Utilising Ollama for Local LLM on Langchain

ollama
langchain
Author

Tianxu Jia

Published

January 14, 2024

OpenAI debugging is expensive, while using free open-source LLMs during development is cost-effective. This allows delaying the decision between commercial or open-source for deployment.

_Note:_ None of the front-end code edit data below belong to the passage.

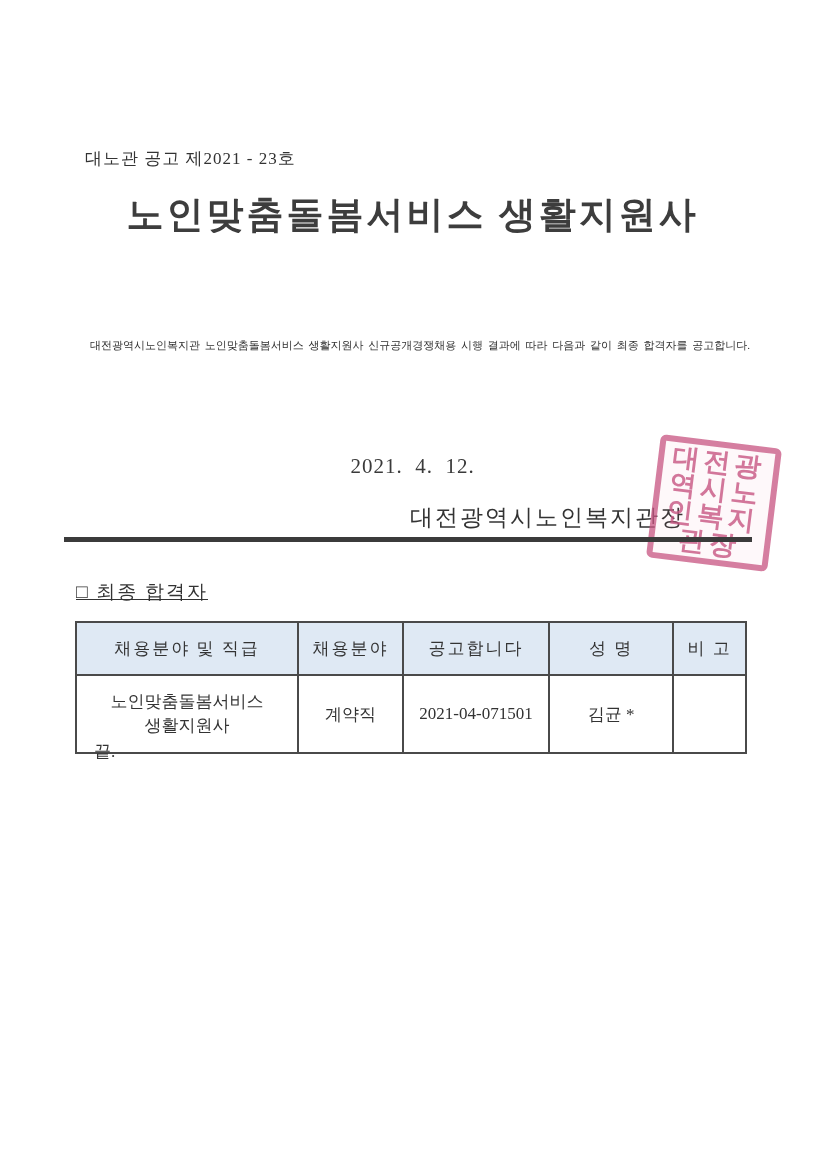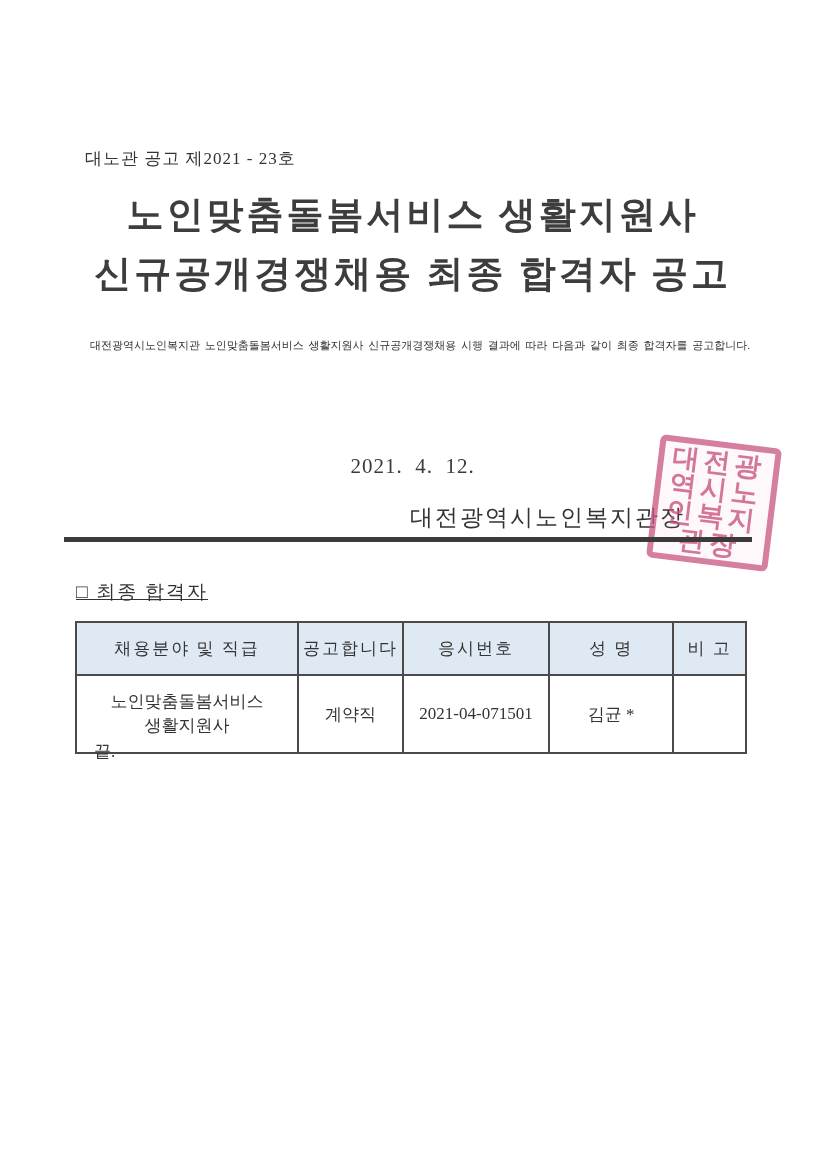--- a/index.html
+++ b/index.html
@@ -144,21 +144,20 @@
 </style>
 </head>
 <body>
 
 <div class="page">
 
   <div class="doc-number">대노관 공고 제2021 - 23호</div>
 
   <div class="title line1">노인맞춤돌봄서비스 생활지원사</div>
 
-  <div class="title line2">신규공개경쟁채용 최종 합격자 공고</div>
 
   <div class="body-paragraph">대전광역시노인복지관 노인맞춤돌봄서비스 생활지원사 신규공개경쟁채용 시행 결과에 따라 다음과 같이 최종 합격자를 공고합니다.</div>
 
   <div class="date-line">2021.  4.  12.</div>
 
   <div class="signature-line">대전광역시노인복지관장</div>
 
   <div class="seal">
     <div class="seal-text">대전광역시노인복지관장</div>
   </div>
@@ -171,22 +170,22 @@
     <colgroup>
       <col style="width:222px">
       <col style="width:105px">
       <col style="width:146px">
       <col style="width:124px">
       <col style="width:73px">
     </colgroup>
     <thead>
       <tr>
         <th>채용분야 및 직급</th>
+        <th>채용분야</th>
         <th>공고합니다</th>
-        <th>응시번호</th>
         <th>성 명</th>
         <th>비 고</th>
       </tr>
     </thead>
     <tbody>
       <tr>
         <td class="cell-multiline">노인맞춤돌봄서비스
 생활지원사</td>
         <td>계약직</td>
         <td>2021-04-071501</td>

Ollama makes open-source LLMs shine on Lanchain! This memo outlines the steps for using them seamlessly.

1 Setup

  • Download and Install Ollama
    curl https://ollama.ai/install.sh | sh

  • Pull the LLM model if needed:
    ollama pull llama2:7b-chat

  • Run the server:
    ollama serve

    Sometimes, the server doesn’t need to be run because it has already begun after being installed correctly.

2 Usage for Chat

from langchain.callbacks.manager import CallbackManager
from langchain.callbacks.streaming_stdout import StreamingStdOutCallbackHandler
from langchain_community.chat_models import ChatOllama

chat_model = ChatOllama(
    model="llama2",
)

from langchain.schema import HumanMessage

messages = [HumanMessage(content="Tell me about the history of AI")]
aa = chat_model(messages)

print(aa.content)

In some code, we can use ChatOllama replace langchain.chat_models.ChatOpenAI, for example in here

3 Ollama complete

from langchain.callbacks.manager import CallbackManager
from langchain.callbacks.streaming_stdout import StreamingStdOutCallbackHandler
from langchain_community.llms import Ollama

llm = Ollama(model="llama2")

aa = llm("Tell me about the history of AI")

print(aa)

4 Use Ollama as Embedding models

from langchain_community.embeddings import OllamaEmbeddings

embeddings = OllamaEmbeddings()

text = "This is a test document."

query_result = embeddings.embed_query(text)
print(len(query_result))
print(query_result[:5])

embedding multiple documents:

from langchain_community.embeddings import OllamaEmbeddings
import numpy as np

embeddings = OllamaEmbeddings()

text1 = "this is a test document"
test2 = "How are you, Tom"
doc_result = embeddings.embed_documents([text1, test2])
print(np.array(doc_result).ndim)
print(doc_result[0][:5])
2
[0.604047954082489, -1.6594250202178955, -0.7071969509124756, 0.1293690800666809, -1.9412391185760498]

5 OllamaFunctions

While the current range of OllamaFunctions may be limited, Langchain offers an example for JSON-formatted output, demonstrating its potential for specific use cases.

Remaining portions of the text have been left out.